By leveraging PhysioKit, we are able to generate synthetic data for a variety of physiological signals, including ECG, PPG, and respiration. In addition to the signals, the tool also provides corresponding landmark fiducials and segmentation annotations. While not a replacement for real-world data, synthetic data can be useful in conjunction with real-world data for training and testing the models.

Available Datasets

ECG Synthetic

An ECG synthetic dataset generated using PhysioKit.

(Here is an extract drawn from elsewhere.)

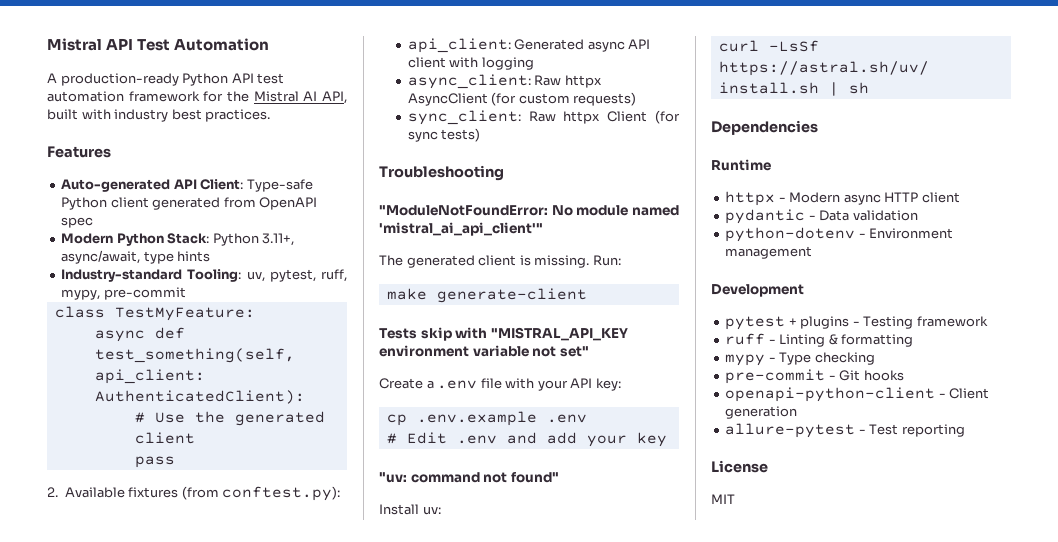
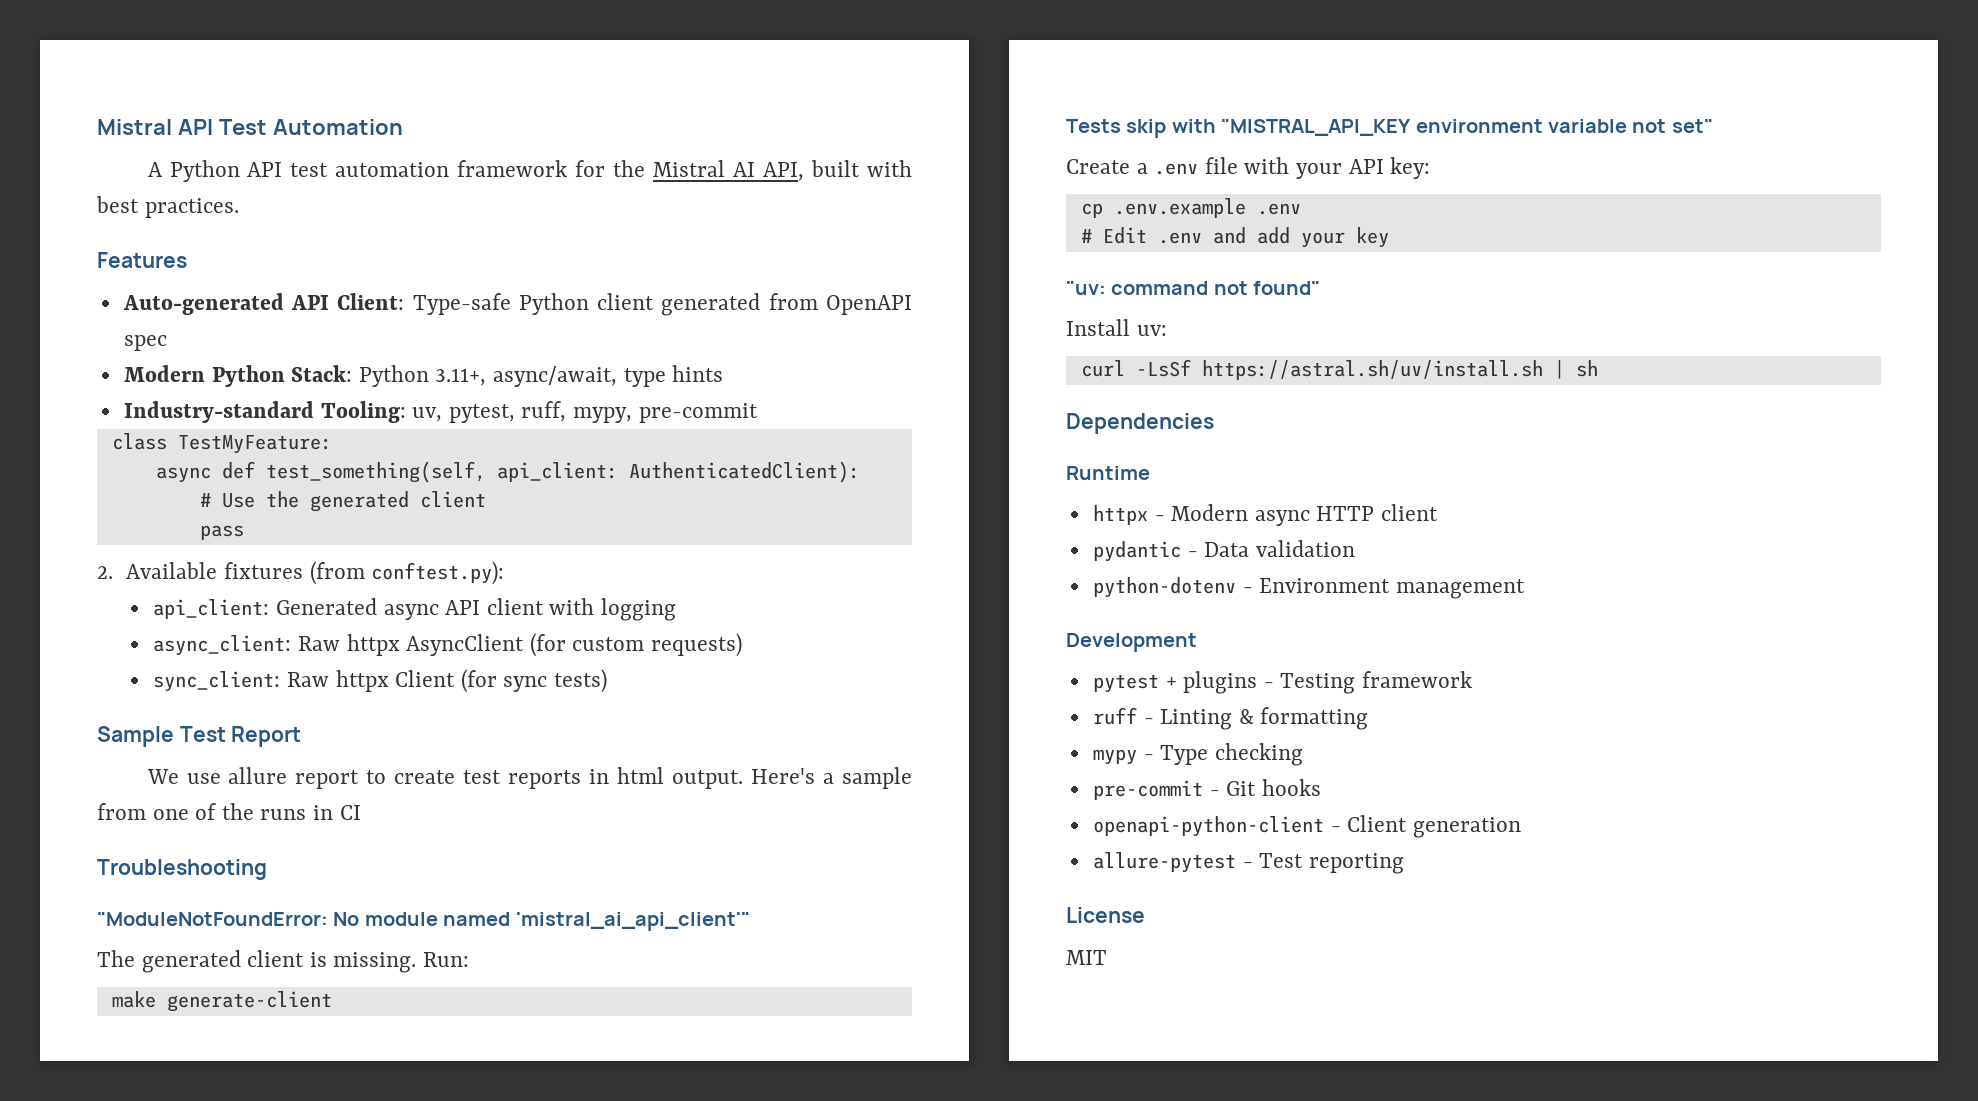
- A production-ready Python API test automation framework for the Mistral AI API, built with industry best practices.
+ A Python API test automation framework for the Mistral AI API, built with best practices.
+ Sample Test Report
+ We use allure report to create test reports in html output. Here's a sample from one of the runs in CI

The dataset enables the generation of 12-lead ECG signals with a variety of heart conditions and noise levels along with segmentations and fiducial points.

PPG Synthetic

A PPG synthetic dataset generated using PhysioKit. The dataset enables the generation of a 1-lead PPG signal with segmentations and fiducials.

Usage

Example

import heartkit as hk

ds = hk.DatasetFactory.get('ecg-synthetic')(
    num_pts=100,
    params=dict(
        sample_rate=1000, # Hz
        duration=10, # seconds
        heart_rate=(40, 120),
    )
)

with ds.patient_data(patient_id=ds.patient_ids[0]) as pt:
    ecg = pt["data"][:]
    segs = pt["segmentations"][:]
    fids = pt["fiducials"][:]

Funding

NA

Licensing

The tool is available under BSD-3-Clause License.